*What the task requires:* The answer is every line in the data below that contains the word "background".

*Material supplied:*
______
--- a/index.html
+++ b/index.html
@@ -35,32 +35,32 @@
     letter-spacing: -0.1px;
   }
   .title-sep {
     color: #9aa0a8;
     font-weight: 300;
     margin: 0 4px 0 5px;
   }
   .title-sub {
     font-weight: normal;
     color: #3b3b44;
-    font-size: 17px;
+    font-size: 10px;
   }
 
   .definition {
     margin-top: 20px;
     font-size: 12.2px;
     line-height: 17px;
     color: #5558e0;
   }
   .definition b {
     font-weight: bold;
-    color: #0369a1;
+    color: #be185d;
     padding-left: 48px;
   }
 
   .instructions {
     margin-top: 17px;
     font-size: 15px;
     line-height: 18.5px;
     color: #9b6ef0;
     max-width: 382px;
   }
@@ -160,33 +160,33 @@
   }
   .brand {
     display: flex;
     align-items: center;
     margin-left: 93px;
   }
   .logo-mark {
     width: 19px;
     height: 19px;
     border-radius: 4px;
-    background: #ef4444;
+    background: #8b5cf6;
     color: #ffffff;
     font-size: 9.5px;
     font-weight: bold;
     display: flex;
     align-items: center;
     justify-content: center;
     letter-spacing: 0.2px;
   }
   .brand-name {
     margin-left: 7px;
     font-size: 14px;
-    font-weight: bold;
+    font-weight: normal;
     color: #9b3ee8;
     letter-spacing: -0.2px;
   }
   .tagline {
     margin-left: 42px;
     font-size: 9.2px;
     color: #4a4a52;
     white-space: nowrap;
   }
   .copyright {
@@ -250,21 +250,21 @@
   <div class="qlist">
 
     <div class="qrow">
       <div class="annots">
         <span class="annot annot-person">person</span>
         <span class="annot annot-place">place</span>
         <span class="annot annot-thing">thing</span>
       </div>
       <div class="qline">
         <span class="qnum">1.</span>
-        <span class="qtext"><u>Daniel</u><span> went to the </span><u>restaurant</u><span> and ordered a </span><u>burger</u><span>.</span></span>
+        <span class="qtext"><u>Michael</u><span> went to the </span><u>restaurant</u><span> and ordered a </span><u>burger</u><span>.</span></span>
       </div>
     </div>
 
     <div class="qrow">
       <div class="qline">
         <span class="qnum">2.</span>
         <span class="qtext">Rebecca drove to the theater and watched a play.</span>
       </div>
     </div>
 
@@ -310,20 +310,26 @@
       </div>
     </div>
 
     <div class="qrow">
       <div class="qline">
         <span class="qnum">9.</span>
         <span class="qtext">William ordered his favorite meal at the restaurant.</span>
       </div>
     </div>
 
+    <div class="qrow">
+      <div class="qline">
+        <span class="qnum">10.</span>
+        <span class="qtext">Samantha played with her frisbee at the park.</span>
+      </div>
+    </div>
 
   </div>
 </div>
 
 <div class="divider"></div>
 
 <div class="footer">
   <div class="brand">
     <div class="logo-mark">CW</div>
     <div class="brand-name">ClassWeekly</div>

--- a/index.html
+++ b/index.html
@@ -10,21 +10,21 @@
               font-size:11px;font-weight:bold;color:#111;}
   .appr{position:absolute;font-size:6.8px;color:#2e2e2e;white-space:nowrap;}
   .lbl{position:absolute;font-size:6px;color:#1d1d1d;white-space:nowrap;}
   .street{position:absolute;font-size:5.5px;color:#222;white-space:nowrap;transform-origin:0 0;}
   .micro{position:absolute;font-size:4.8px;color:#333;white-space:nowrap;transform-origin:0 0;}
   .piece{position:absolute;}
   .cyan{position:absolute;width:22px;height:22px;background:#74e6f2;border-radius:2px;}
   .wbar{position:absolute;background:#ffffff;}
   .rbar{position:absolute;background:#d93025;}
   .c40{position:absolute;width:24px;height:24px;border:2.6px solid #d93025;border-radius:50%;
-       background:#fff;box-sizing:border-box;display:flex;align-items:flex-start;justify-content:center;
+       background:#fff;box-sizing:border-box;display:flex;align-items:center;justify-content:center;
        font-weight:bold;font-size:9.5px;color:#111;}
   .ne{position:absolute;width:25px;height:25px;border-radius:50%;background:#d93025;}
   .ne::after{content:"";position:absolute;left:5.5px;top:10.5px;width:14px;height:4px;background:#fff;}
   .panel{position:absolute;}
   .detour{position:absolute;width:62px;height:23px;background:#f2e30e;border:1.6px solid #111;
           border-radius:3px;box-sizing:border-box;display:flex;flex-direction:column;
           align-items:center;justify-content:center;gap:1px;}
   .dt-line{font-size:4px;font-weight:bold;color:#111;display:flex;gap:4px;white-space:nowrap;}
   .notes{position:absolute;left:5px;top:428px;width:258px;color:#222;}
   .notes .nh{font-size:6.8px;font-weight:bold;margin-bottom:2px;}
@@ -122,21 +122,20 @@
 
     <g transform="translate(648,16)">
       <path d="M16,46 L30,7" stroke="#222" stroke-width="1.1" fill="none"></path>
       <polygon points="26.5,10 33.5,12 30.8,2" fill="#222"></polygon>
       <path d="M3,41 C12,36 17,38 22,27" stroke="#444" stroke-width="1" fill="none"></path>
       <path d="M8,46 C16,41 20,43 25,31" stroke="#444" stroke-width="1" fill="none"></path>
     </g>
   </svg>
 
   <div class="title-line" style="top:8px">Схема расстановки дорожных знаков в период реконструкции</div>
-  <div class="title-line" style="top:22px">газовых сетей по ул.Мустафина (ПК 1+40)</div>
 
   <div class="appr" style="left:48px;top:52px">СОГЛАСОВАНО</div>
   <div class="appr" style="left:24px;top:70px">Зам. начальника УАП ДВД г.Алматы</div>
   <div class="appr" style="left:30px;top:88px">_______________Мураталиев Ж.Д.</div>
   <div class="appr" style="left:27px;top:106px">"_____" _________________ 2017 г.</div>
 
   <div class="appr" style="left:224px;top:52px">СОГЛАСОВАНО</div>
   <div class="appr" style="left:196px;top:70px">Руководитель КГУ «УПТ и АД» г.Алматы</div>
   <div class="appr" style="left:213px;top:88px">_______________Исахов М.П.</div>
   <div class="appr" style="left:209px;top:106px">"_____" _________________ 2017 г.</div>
______
*Answer to the problem:*
-    background: #ef4444;
+    background: #8b5cf6;
   .cyan{position:absolute;width:22px;height:22px;background:#74e6f2;border-radius:2px;}
   .wbar{position:absolute;background:#ffffff;}
   .rbar{position:absolute;background:#d93025;}
-       background:#fff;box-sizing:border-box;display:flex;align-items:flex-start;justify-content:center;
+       background:#fff;box-sizing:border-box;display:flex;align-items:center;justify-content:center;
   .ne{position:absolute;width:25px;height:25px;border-radius:50%;background:#d93025;}
   .ne::after{content:"";position:absolute;left:5.5px;top:10.5px;width:14px;height:4px;background:#fff;}
   .detour{position:absolute;width:62px;height:23px;background:#f2e30e;border:1.6px solid #111;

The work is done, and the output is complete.